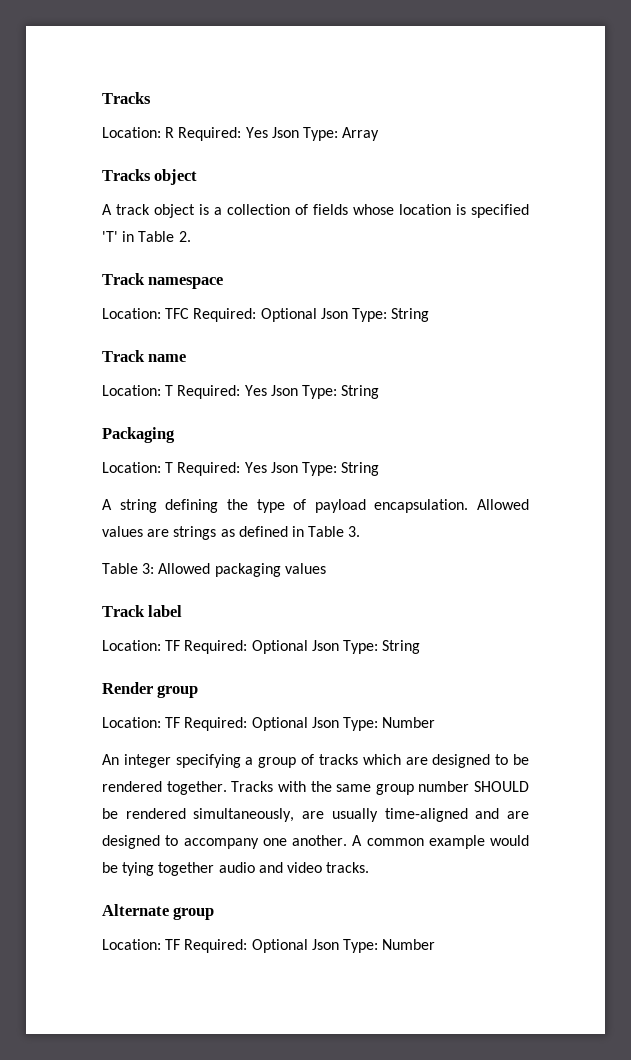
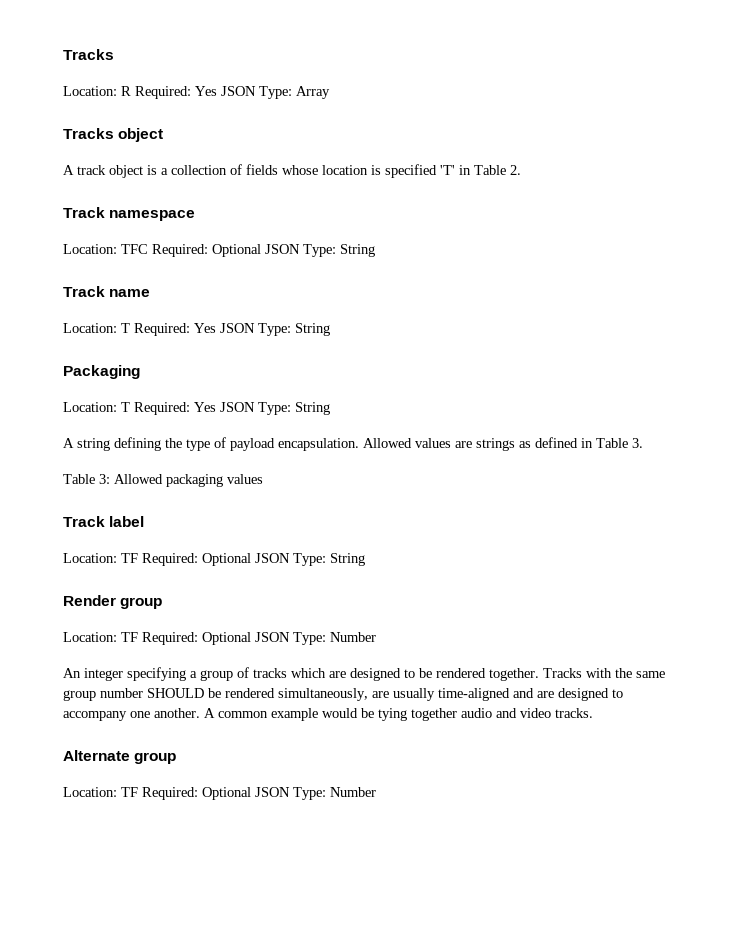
- Location: R Required: Yes Json Type: Array
+ Location: R Required: Yes JSON Type: Array
- Location: TFC Required: Optional Json Type: String
+ Location: TFC Required: Optional JSON Type: String
  Track name
- Location: T Required: Yes Json Type: String
+ Location: T Required: Yes JSON Type: String
  Packaging
- Location: T Required: Yes Json Type: String
+ Location: T Required: Yes JSON Type: String
- Location: TF Required: Optional Json Type: String
+ Location: TF Required: Optional JSON Type: String
  Render group
- Location: TF Required: Optional Json Type: Number
+ Location: TF Required: Optional JSON Type: Number
  Alternate group
- Location: TF Required: Optional Json Type: Number
+ Location: TF Required: Optional JSON Type: Number

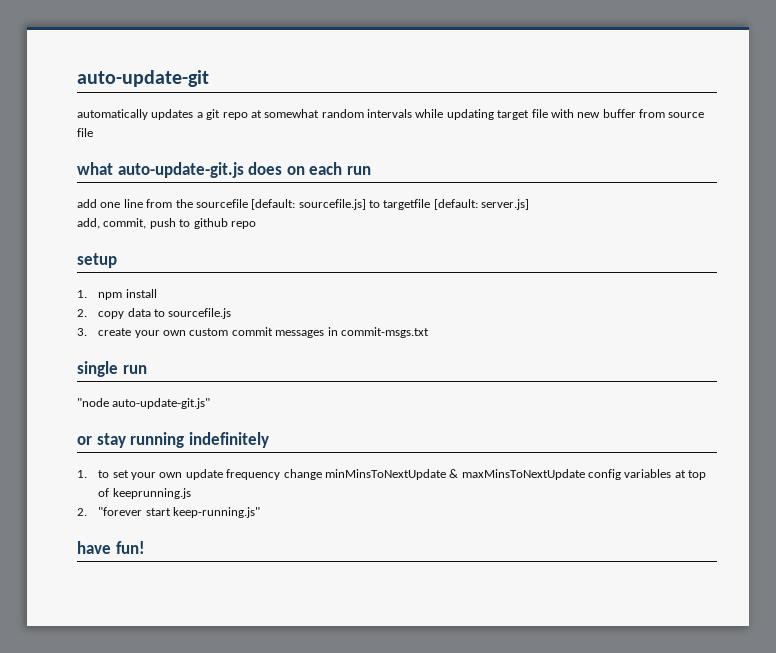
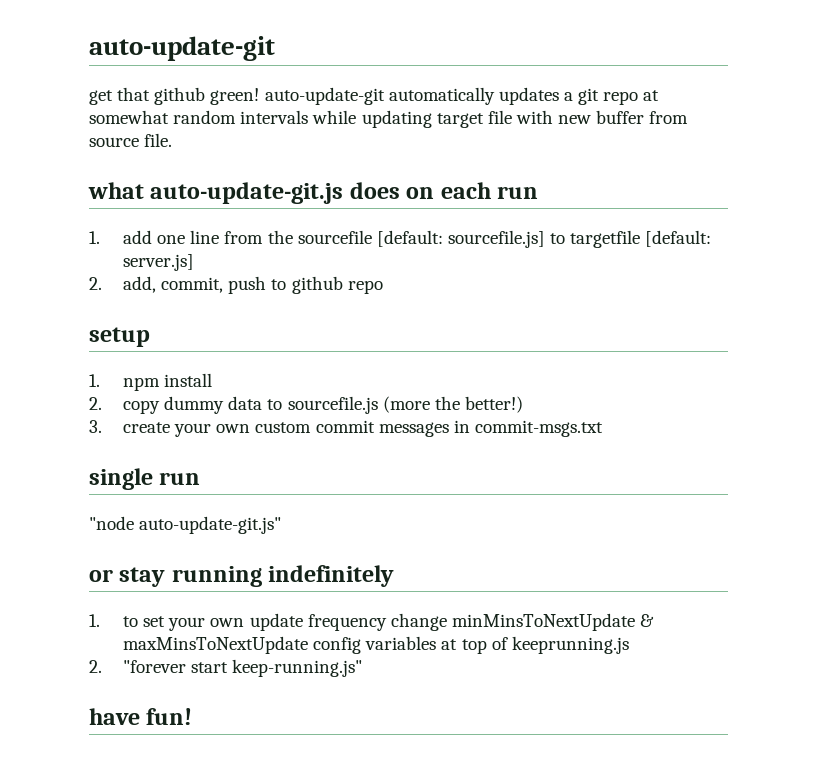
- automatically updates a git repo at somewhat random intervals while updating target file with new buffer from source file
+ get that github green! auto-update-git automatically updates a git repo at somewhat random intervals while updating target file with new buffer from source file.
- add one line from the sourcefile [default: sourcefile.js] to targetfile [default: server.js]
+ 1. add one line from the sourcefile [default: sourcefile.js] to targetfile [default: server.js]
- add, commit, push to github repo
+ 2. add, commit, push to github repo
- 2. copy data to sourcefile.js
+ 2. copy dummy data to sourcefile.js (more the better!)

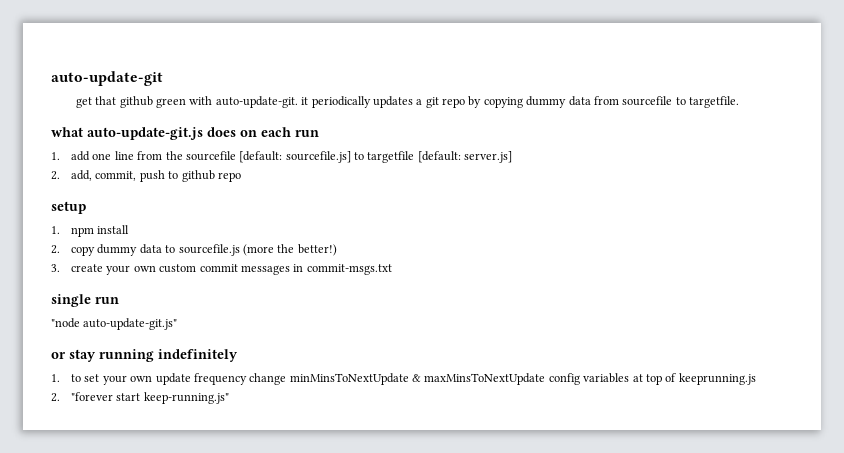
- get that github green! auto-update-git automatically updates a git repo at somewhat random intervals while updating target file with new buffer from source file.
+ get that github green with auto-update-git. it periodically updates a git repo by copying dummy data from sourcefile to targetfile.
- have fun!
=====
● **EXERCISE**
Leave the pictures behind and repeat each entry exactly.

● **RESPONSE BOX**
- Location: R Required: Yes Json Type: Array
+ Location: R Required: Yes JSON Type: Array
- Location: TFC Required: Optional Json Type: String
+ Location: TFC Required: Optional JSON Type: String
  Track name
- Location: T Required: Yes Json Type: String
+ Location: T Required: Yes JSON Type: String
  Packaging
- Location: T Required: Yes Json Type: String
+ Location: T Required: Yes JSON Type: String
- Location: TF Required: Optional Json Type: String
+ Location: TF Required: Optional JSON Type: String
  Render group
- Location: TF Required: Optional Json Type: Number
+ Location: TF Required: Optional JSON Type: Number
  Alternate group
- Location: TF Required: Optional Json Type: Number
+ Location: TF Required: Optional JSON Type: Number

- automatically updates a git repo at somewhat random intervals while updating target file with new buffer from source file
+ get that github green! auto-update-git automatically updates a git repo at somewhat random intervals while updating target file with new buffer from source file.
- add one line from the sourcefile [default: sourcefile.js] to targetfile [default: server.js]
+ 1. add one line from the sourcefile [default: sourcefile.js] to targetfile [default: server.js]
- add, commit, push to github repo
+ 2. add, commit, push to github repo
- 2. copy data to sourcefile.js
+ 2. copy dummy data to sourcefile.js (more the better!)

- get that github green! auto-update-git automatically updates a git repo at somewhat random intervals while updating target file with new buffer from source file.
+ get that github green with auto-update-git. it periodically updates a git repo by copying dummy data from sourcefile to targetfile.
- have fun!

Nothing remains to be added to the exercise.